It's so hard to kick adult teen out of house

Krisblegen - posted on 09/25/2014 ( 4 moms have responded )

3

0

1

My 10009 yo son has been a good kid. He didn't do drugs and even asked for help to get away from bad influences in his 10th grade year. He has always been stubborn and a little lazy at home. However, he has worked for a few years and seems to be well liked and has a descent work ethic. He has new friends since working. He didn't bring them around much so all I know of his new best friend is that his parents let him drop out of HS his senior year at 17, he has no car or drivers license and just married his Brazil girlfriend and they live in parents basement. My son has stopped paying his $200 rent, $100 ins. And $25 phone we asked of him for months now. I said he could have the rent back if he takes classes and passes them. I already paid one semester and he never finished or returned my mo ey. He also doesn't always tell me when he won't be home which was a rule of mine as I don't sleep till I know those in my home are safe at night. How do I kick him out when he doesn't appear to do drugs but just won't respect rules and pay his bills. He is rarely home as it is. I know I need to kick him out for his good but im a mess as this 6'2 kid is still in heart my child. How do we stop caring? H

MOST HELPFUL POSTS

♫ Shawnn ♪♫♫ - posted on 09/25/2014

13,264

21

2015

So he's violated the contract that you mutually agreed to...Its time to serve him with a legal eviction notice.

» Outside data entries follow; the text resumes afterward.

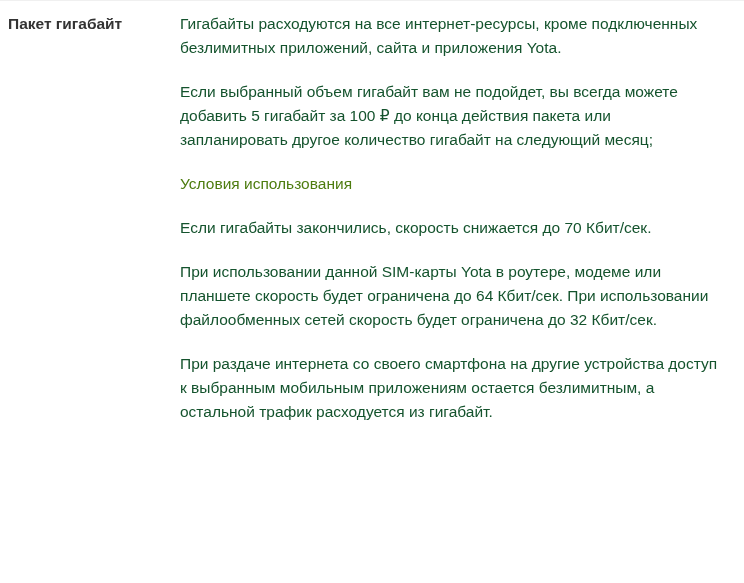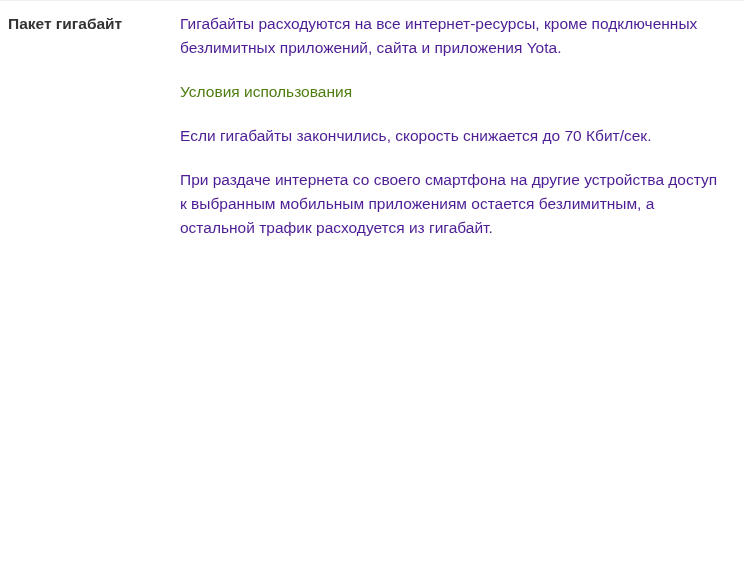"Гигабайты расходуются на все" .desc-col p { color: #4c1d95 -> #14532d }
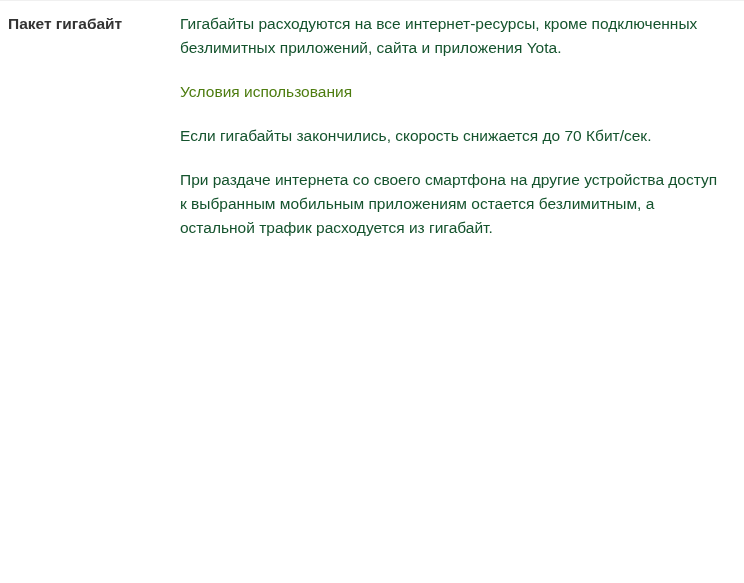"Если выбранный объем гигабайт вам" p { html: none -> <p>Если выбранный объем гигабайт вам не подойдет, вы всегда можете добавить 5 гигабайт за 100 ₽ до конца действия пакета или запланировать другое количество гигабайт на следующий месяц;</p> }
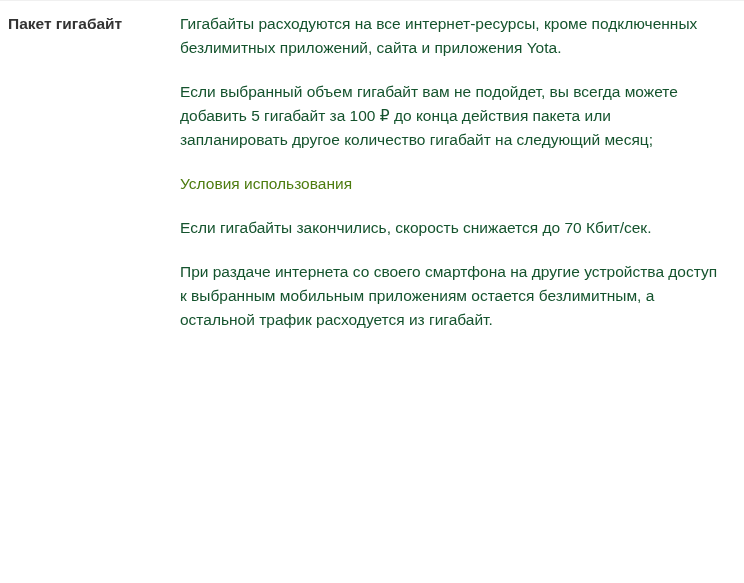"При использовании данной SIM-карты Yota" p { html: none -> <p>При использовании данной SIM-карты Yota в роутере, модеме или планшете скорость будет ограничена до 64 Кбит/сек. При использовании файлообменных сетей скорость будет ограничена до 32 Кбит/сек.</p> }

Its not that you are going to stop caring, but you are going to stop enabling him to be a slacker.

My 20 YO has been on his own (by his own choice) since shortly after he turned 19. Prior to that he voluntarily paid room/board, and adhered to reasonable expectations of adult behaviour. Yes, I worry about him, yes, I"m ready to help him if he needs...but he's responsible. He hasn't asked for help, he actually gets pissed when I take him extras like groceries that I buy for him. (And, he's 6'4", a big teddy bear...but size doesn't matter)

4 Comments

View replies by

♫ Shawnn ♪♫♫ - posted on 09/26/2014

13,264

21

2015

If he did not actually agree to the conditions, he should have been told to move out then, rather than allowing him to stay and continuing to enable his behaviour.

Put him on notice. IN WRITING. Tell him that, if he does not agree to the terms & conditions of the notice, he can be out in 48 hours. Tell him if he does agree to the terms, and signs the notice, he will be expected to abide by ALL conditions set, and to be out by the predetermined date. Let him know that if he does not abide after agreeing, you will have him removed from the residence.

Of course he thinks its a free ride. You've done nothing to follow up with your original requests of him, and done nothing to enforce what you're asking.

Krisblegen - posted on 09/25/2014

3

0

1

Thanks. It's hard as Im acting in both father and mother role. His bio dad is Belgian and has not been heard from leaving me to raise our 2 kids alone when they were 2 and 5. My current husband of 11 years is his main father role model but we always felt it's best for the bio parent to be the one to present our rules. My 19 year old son didn't ever agree with any of our rules or payments but I took his living at home to mean he agreed. I said there would be consequences but how to kick them out is not something I know how to do. I can give notice but how do I follow through....how do they know you mean it? I asked for the house key back so I know when he comes in and out but have yet to get that. He ignores my small requests lately. How do I make an adult/kid follow the rules. I'd like to start small rather than give 2 months and call police to evict him. I fear my husband jumping in as it could get ugly and I don't want to ruin that relationship. Having 6 kids has been very hard but my 4 step kids have a mother they run to which is good that we aren't having to deal with them during the rougher adult teen years. And its nice knowing they have the safety net but also bad as they don't grow up when they have mommy to fall on. This is new to us.